[Data records]
▼

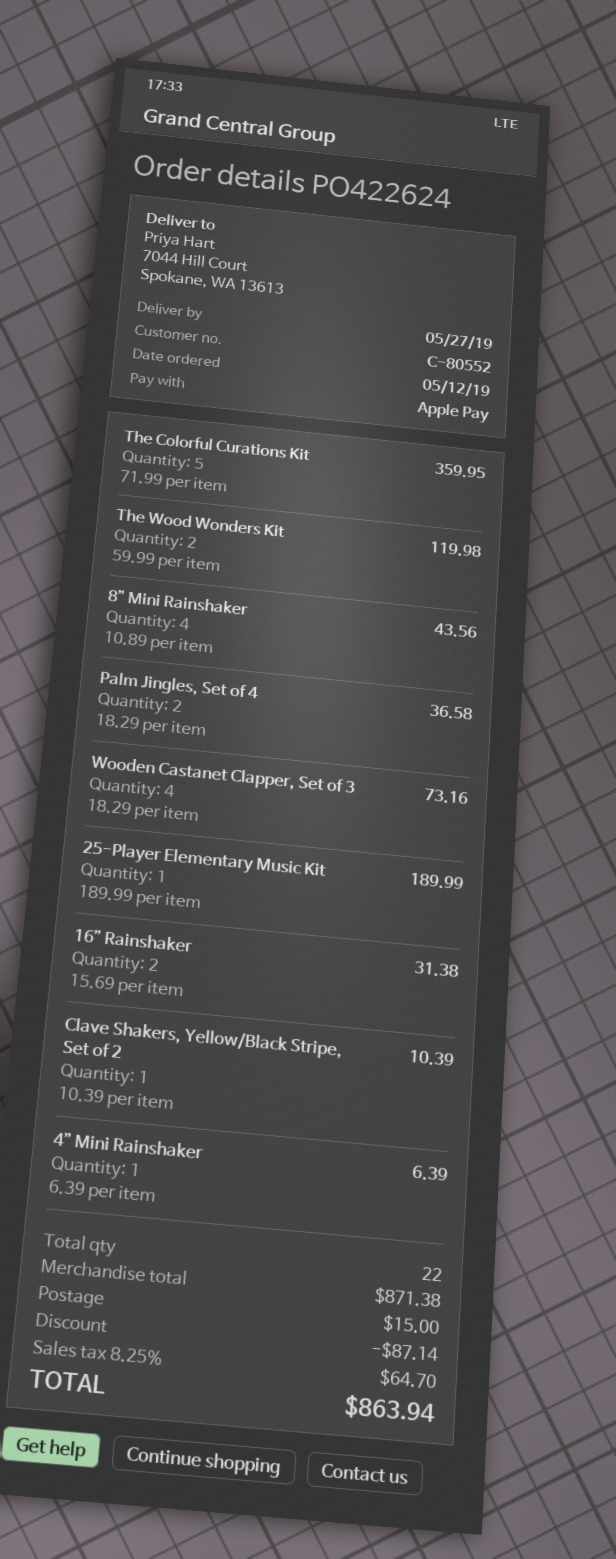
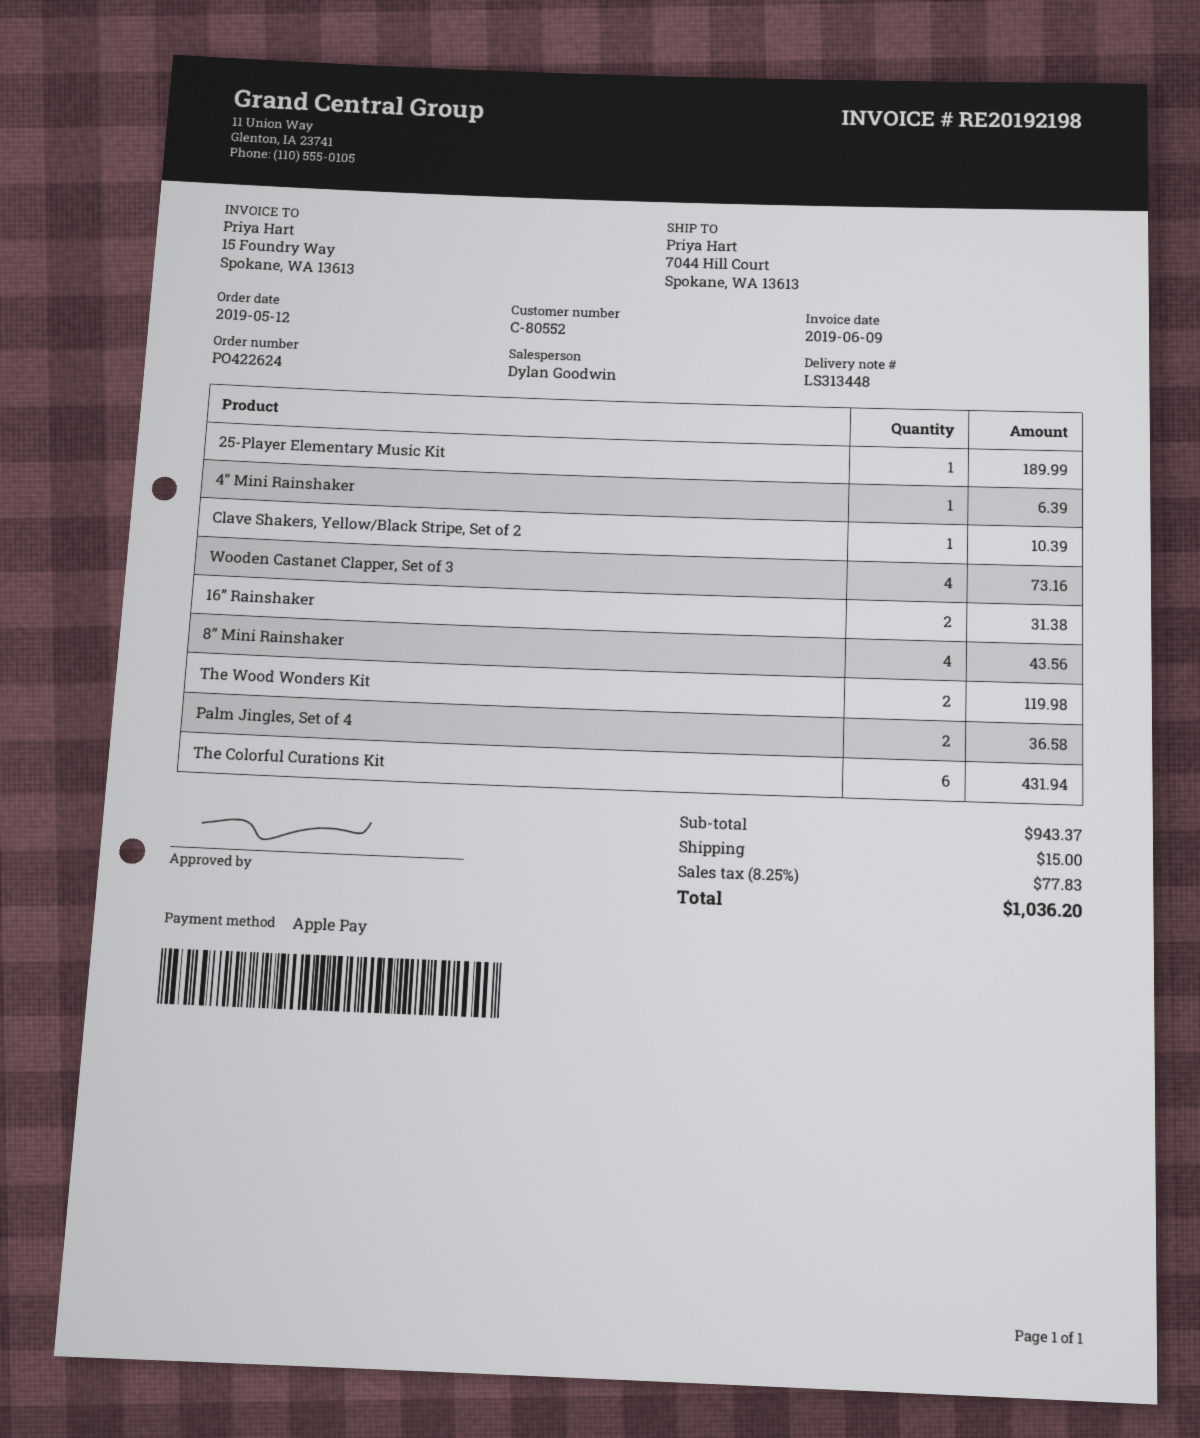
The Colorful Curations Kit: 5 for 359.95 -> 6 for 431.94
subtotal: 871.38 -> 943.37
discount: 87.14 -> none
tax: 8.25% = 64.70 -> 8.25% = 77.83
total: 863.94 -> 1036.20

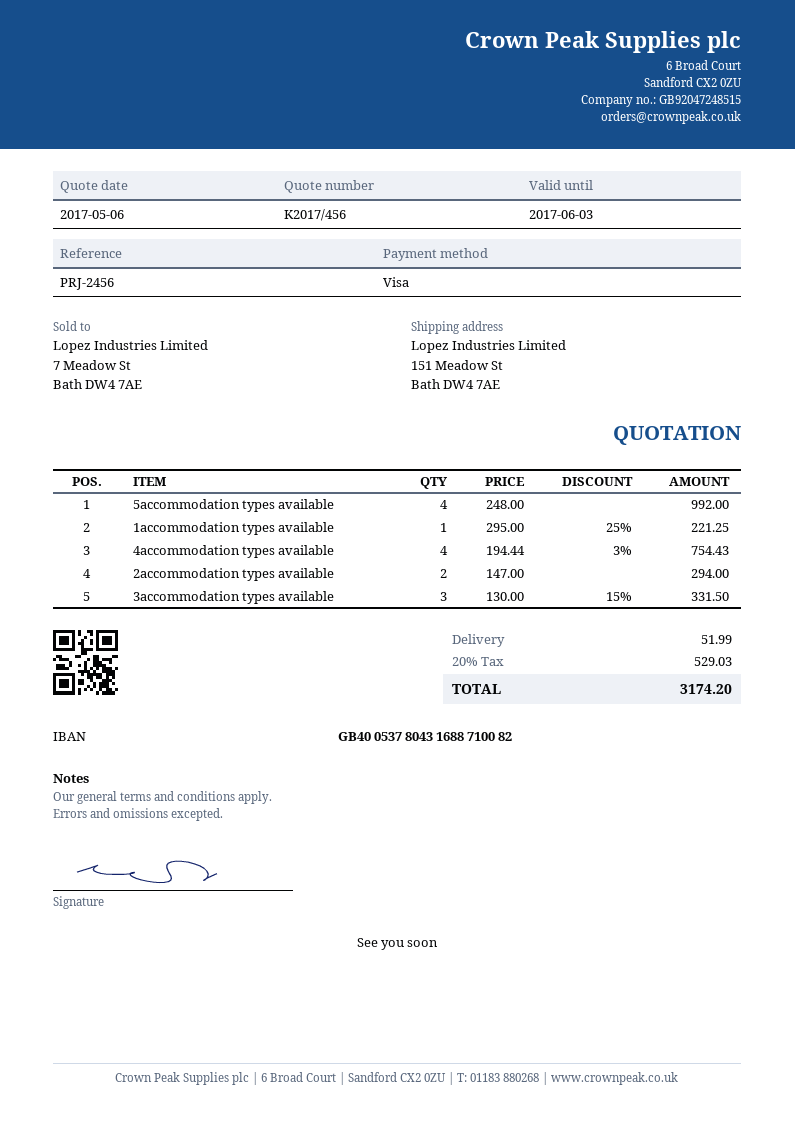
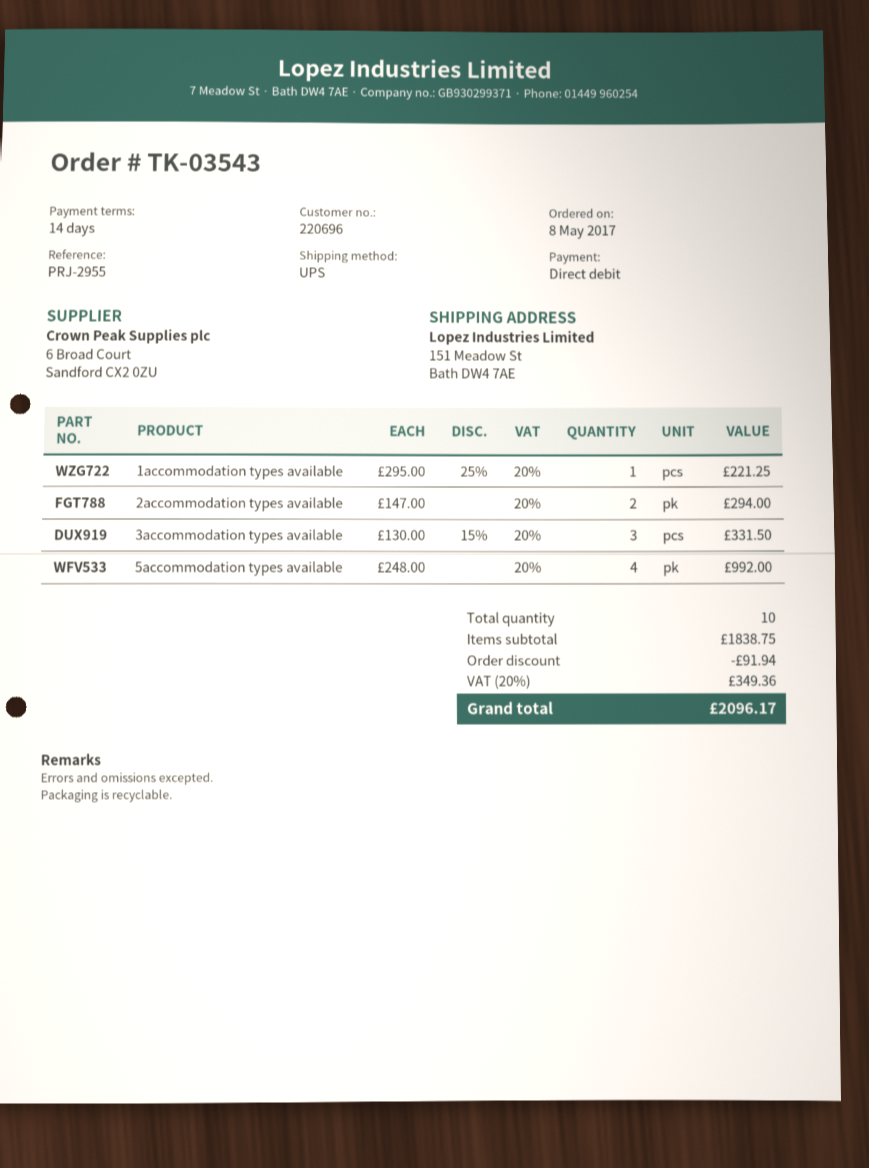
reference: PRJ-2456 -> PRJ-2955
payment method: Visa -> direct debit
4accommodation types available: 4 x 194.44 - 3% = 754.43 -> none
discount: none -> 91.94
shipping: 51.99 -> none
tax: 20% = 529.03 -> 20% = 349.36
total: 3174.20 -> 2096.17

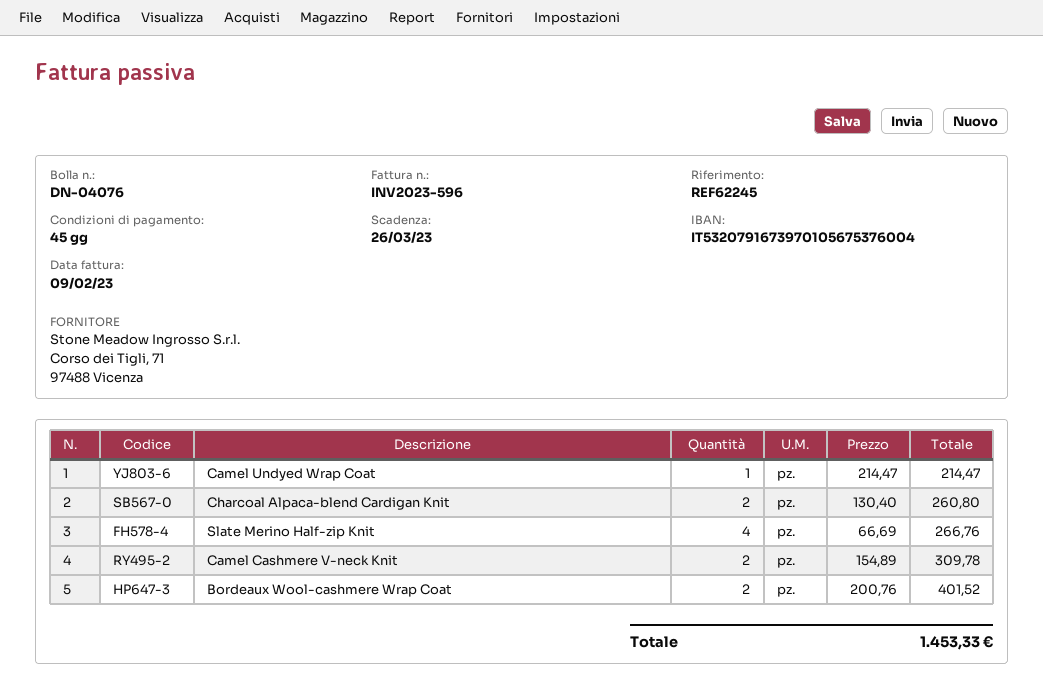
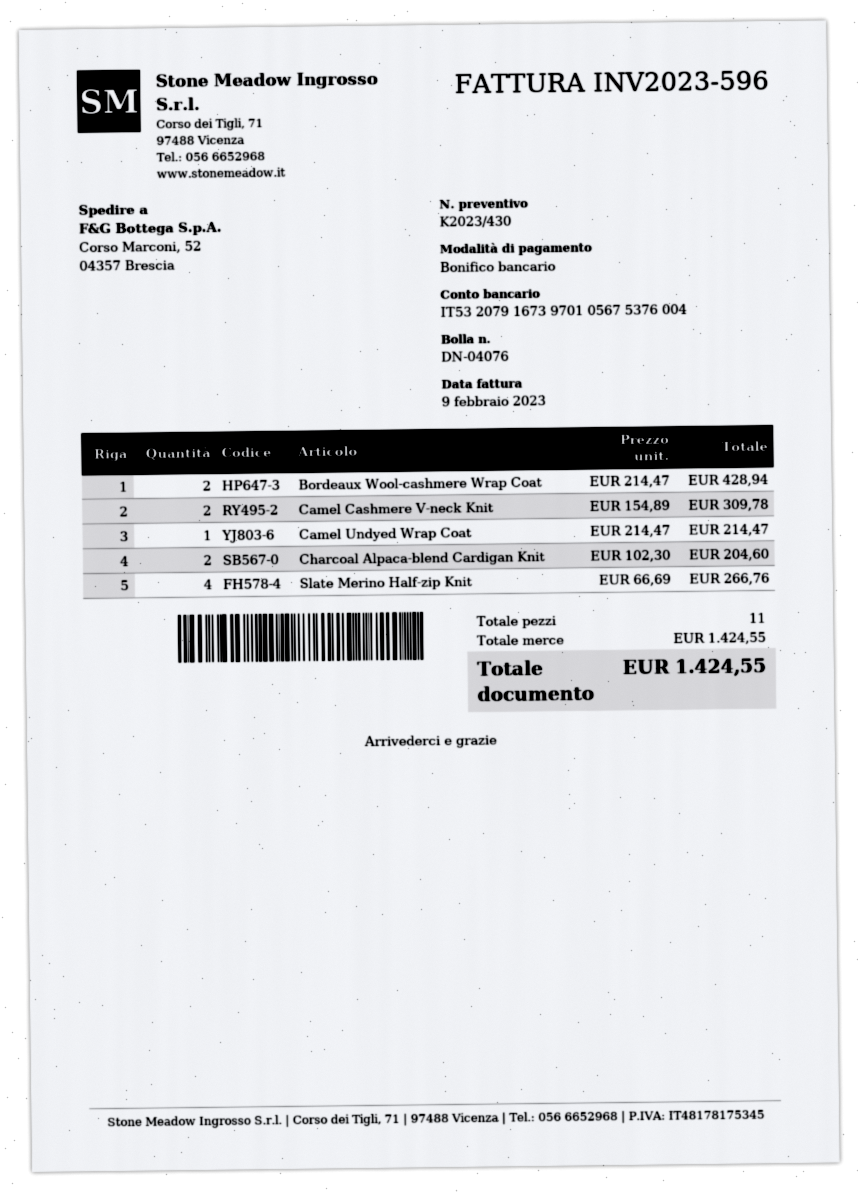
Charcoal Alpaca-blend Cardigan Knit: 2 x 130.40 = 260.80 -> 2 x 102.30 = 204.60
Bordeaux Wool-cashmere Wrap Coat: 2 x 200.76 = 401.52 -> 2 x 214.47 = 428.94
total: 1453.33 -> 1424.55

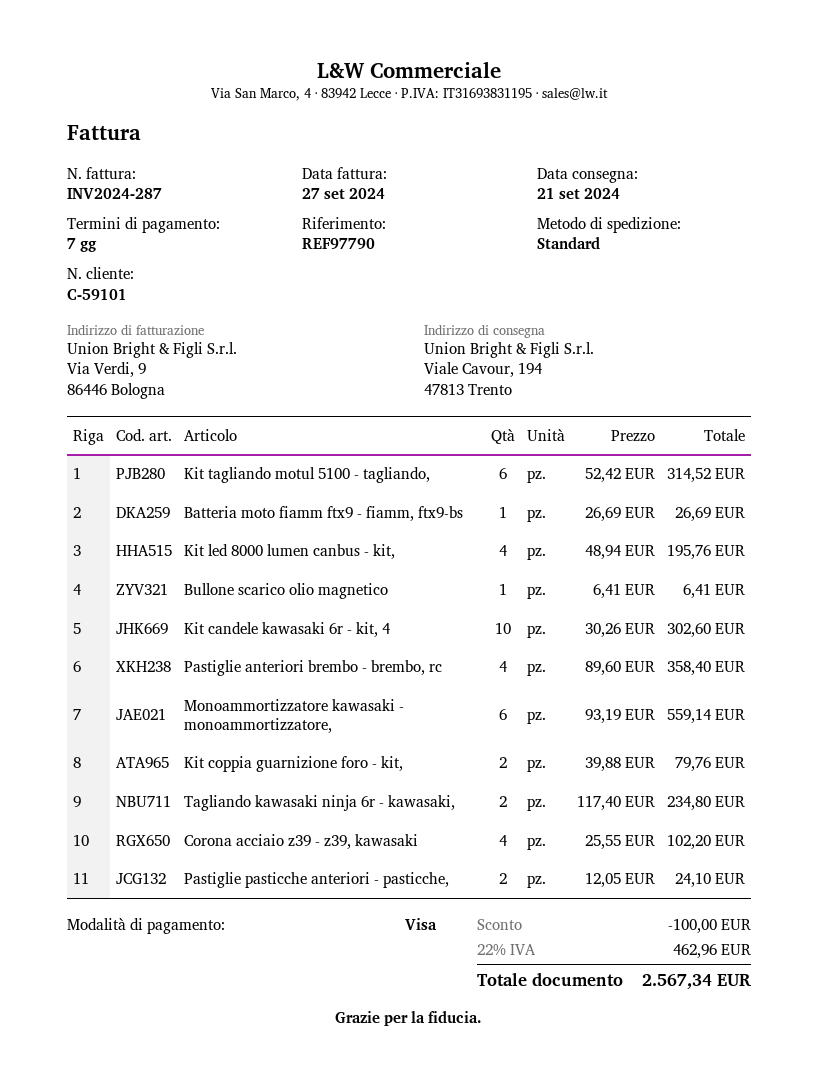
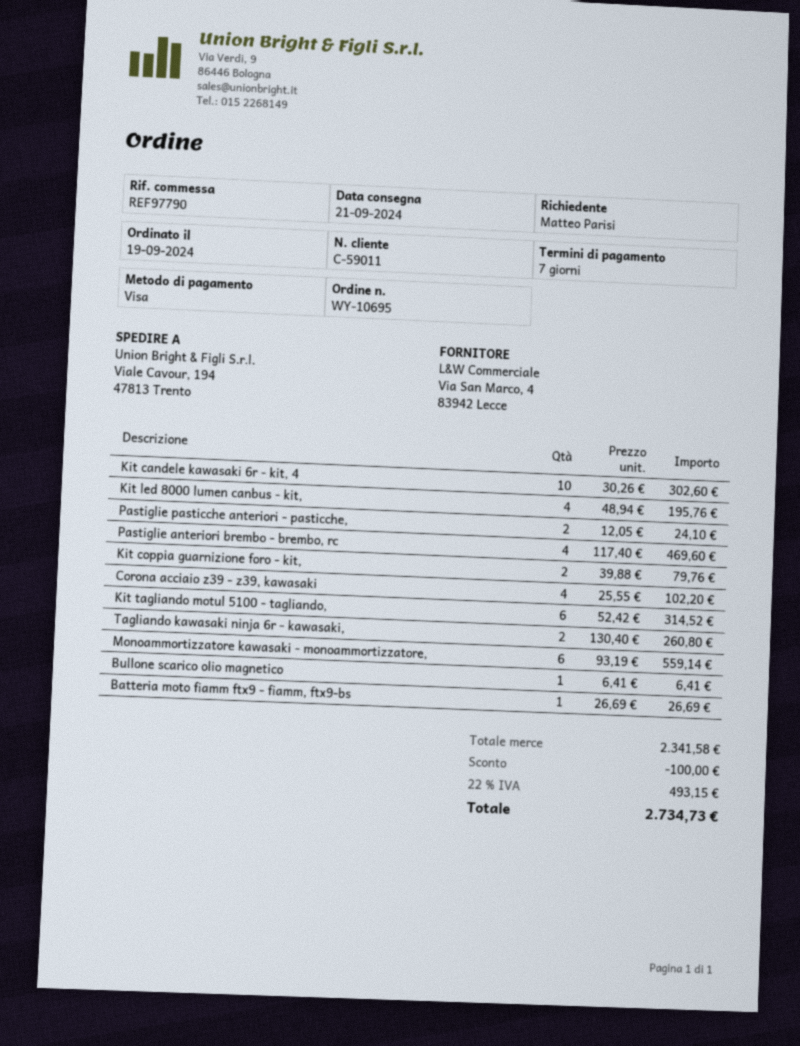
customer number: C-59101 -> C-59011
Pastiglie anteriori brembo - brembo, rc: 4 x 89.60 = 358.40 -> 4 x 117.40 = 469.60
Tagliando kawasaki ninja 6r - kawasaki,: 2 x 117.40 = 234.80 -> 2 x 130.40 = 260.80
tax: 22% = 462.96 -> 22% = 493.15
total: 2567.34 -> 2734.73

▲

→ TASK
If a line in the entries contains the word "discount", copy that line out.

→ RESPONSE AREA
discount: 87.14 -> none
discount: none -> 91.94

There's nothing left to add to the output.